- Promotional poster featuring various AEW wrestlers
- Promotion: All Elite Wrestling
- Date: November 7, 2020
- City: Jacksonville, Florida Cameron, North Carolina
- Venue: Daily's Place
- Attendance: 1,000
- Buy rate: 100,000
- Tagline: Don’t Chase Dreams ... Hunt Goals

Pay-per-view chronology
| ← Previous All Out | Next → Revolution |

Full Gear chronology
| ← Previous 2019 | Next → 2021 |

= Full Gear (2020) =

All Elite Wrestling pay-per-view event

The 2020 Full Gear was the second annual Full Gear professional wrestling pay-per-view (PPV) event produced by All Elite Wrestling (AEW).

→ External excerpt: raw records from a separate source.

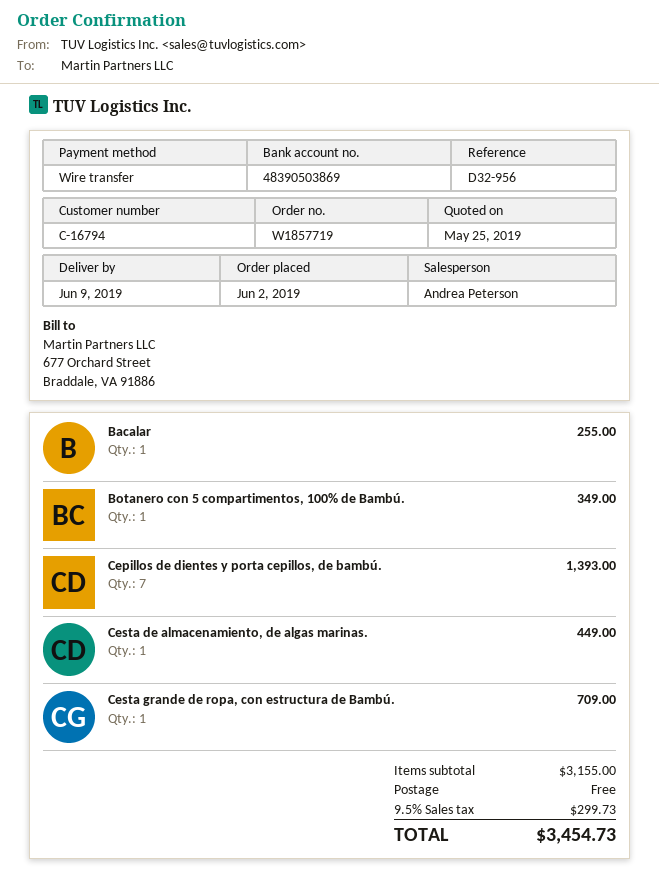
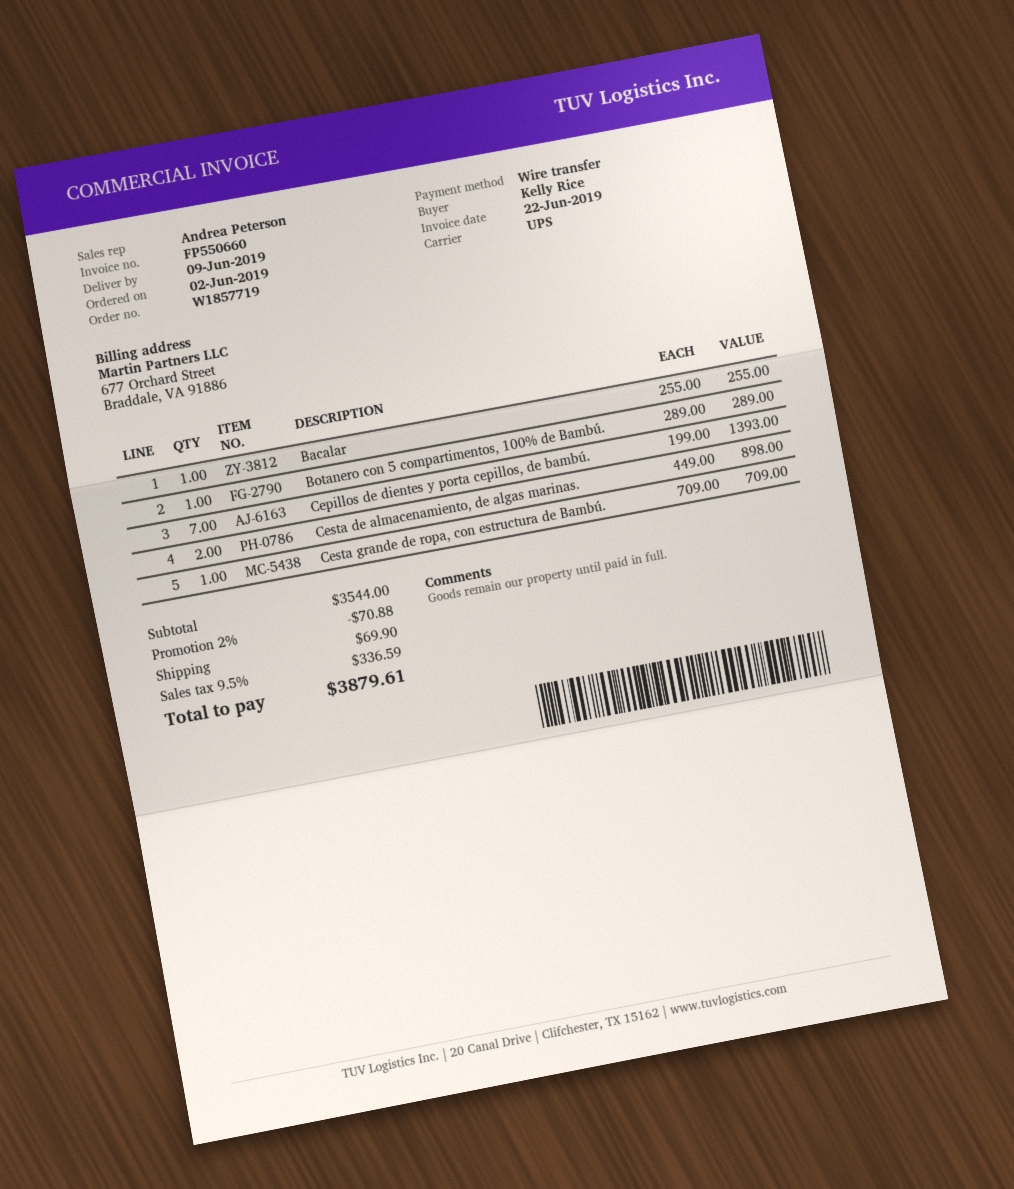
Botanero con 5 compartimentos, 100% de Bambú.: 1 for 349.00 -> 1 for 289.00
Cesta de almacenamiento, de algas marinas.: 1 for 449.00 -> 2 for 898.00
subtotal: 3155.00 -> 3544.00
discount: none -> 2% = 70.88
shipping: 0.00 -> 69.90
tax: 9.5% = 299.73 -> 9.5% = 336.59
total: 3454.73 -> 3879.61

It was broadcast on November 7, 2020. While the majority of the event aired live from Daily's Place in Jacksonville, Florida, the Elite Deletion match was taped one week prior at Matt Hardy's home, The Hardy Compound, in Cameron, North Carolina. The event aired through traditional PPV outlets, as well as on B/R Live in North America and FITE TV internationally.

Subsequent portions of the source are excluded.